Corría el verano de 1995. Alex, con 18 años, pasaba de viajar hasta Barcelona para vernos, pero Marco, con 10, no tenía elección. Su madre quería unos días de descanso y su padre disfrutaba con el niño en casa, así que organizamos unas supervacaciones en Cambrils, con un PortAventura recién inaugurado y muy buenas expectativas para los peques. Vera tenía 3 años y estaba divertidísima, le gustaba llevar bañador entero, hacerse trenzas y comprar muñecas, tipo Barbie, de esas de bazar que pierden las piernas en cinco minutos. Se juntó con varias que bajaba todos los días a la playa, las bañaba y ponía voz, sumida en profundas conversaciones. Marco había llegado muy serio, con miedo al avión y mucha morriña, que no pudimos quitarle en todas las vacaciones. Echaba de menos a su madre y la hermanita le producía celos, así que lloraba todos los días y nosotros sufríamos por él. Ni el apartahotel con piscina, ni la playa, ni PortAventura, ni todos los caprichos que le dimos le hicieron sonreír, aunque Vera le provocaba, intentaba jugar y le admiraba. Fue tan duro que a partir de entonces nos negamos a que volviera si no era por su propia voluntad, con el riesgo de que no volviera.

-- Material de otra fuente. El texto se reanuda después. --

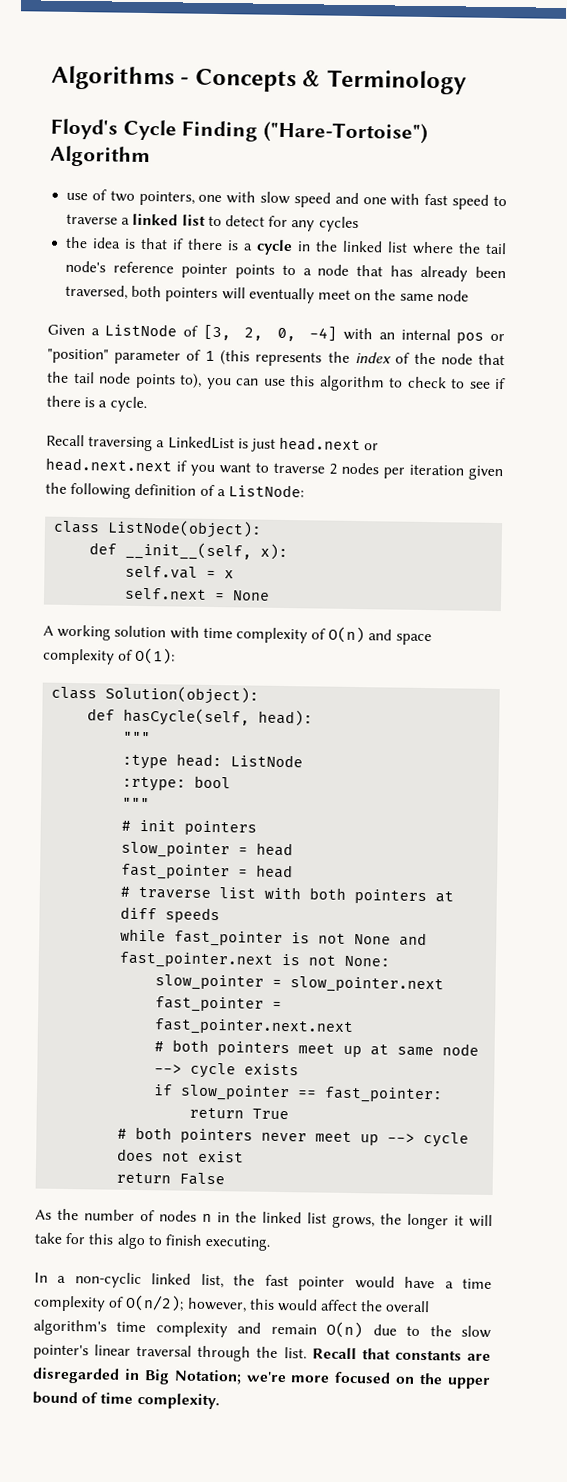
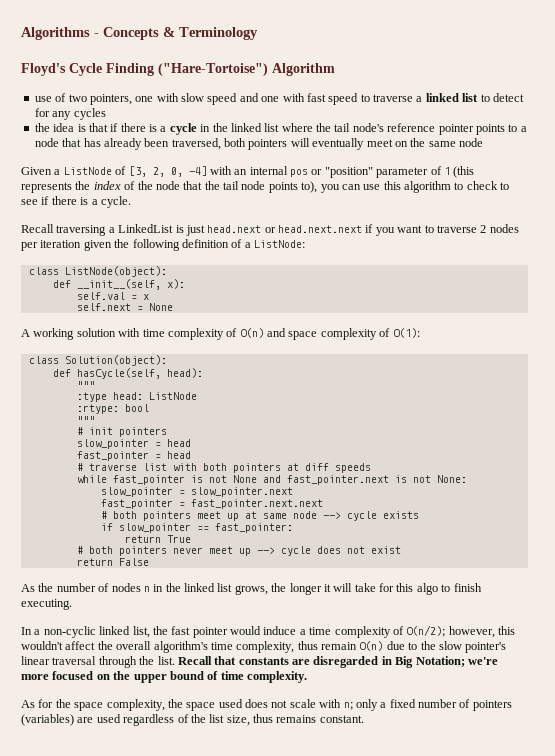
- In a non-cyclic linked list, the fast pointer would have a time complexity of O(n/2); however, this would affect the overall algorithm's time complexity and remain O(n) due to the slow pointer's linear traversal through the list.
+ In a non-cyclic linked list, the fast pointer would induce a time complexity of O(n/2); however, this wouldn't affect the overall algorithm's time complexity, thus remain O(n) due to the slow pointer's linear traversal through the list.
+ As for the space complexity, the space used does not scale with n; only a fixed number of pointers (variables) are used regardless of the list size, thus remains constant.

Menos mal que aquella etapa se le fue pasando y hoy es un estupendo hijo para su padre y hermano para Vera, que estudia en Toledo y siempre que puede viene a vernos con una gran sonrisa, buen carácter y mucho cariño incluso para mí, que debí ser el tormento de su infancia.

2 comentarios:

laura dijo...

lo siento marion, pero no sé por qué siempre siento que somos demasiado indulgentes con los adultos, sus decisiones y las consecuencias en la vida de los chicos. No tengo la respuesta, claro. solo enormes preguntas, la tristeza y la sensacion de que a veces somos como elefantes en un bazar.

Dulce Marion dijo...

Muchas gracias por tu comentario Laura. Creo que las consecuencias de algunas decisiones adultas son muy duras para todos, quizá porque no son tan adultas. Yo tampoco tengo la respuesta, pero después de 20 años ya no me hago preguntas. El tiempo pone casi todo en su sitio y el resto patas arriba. Un saludo.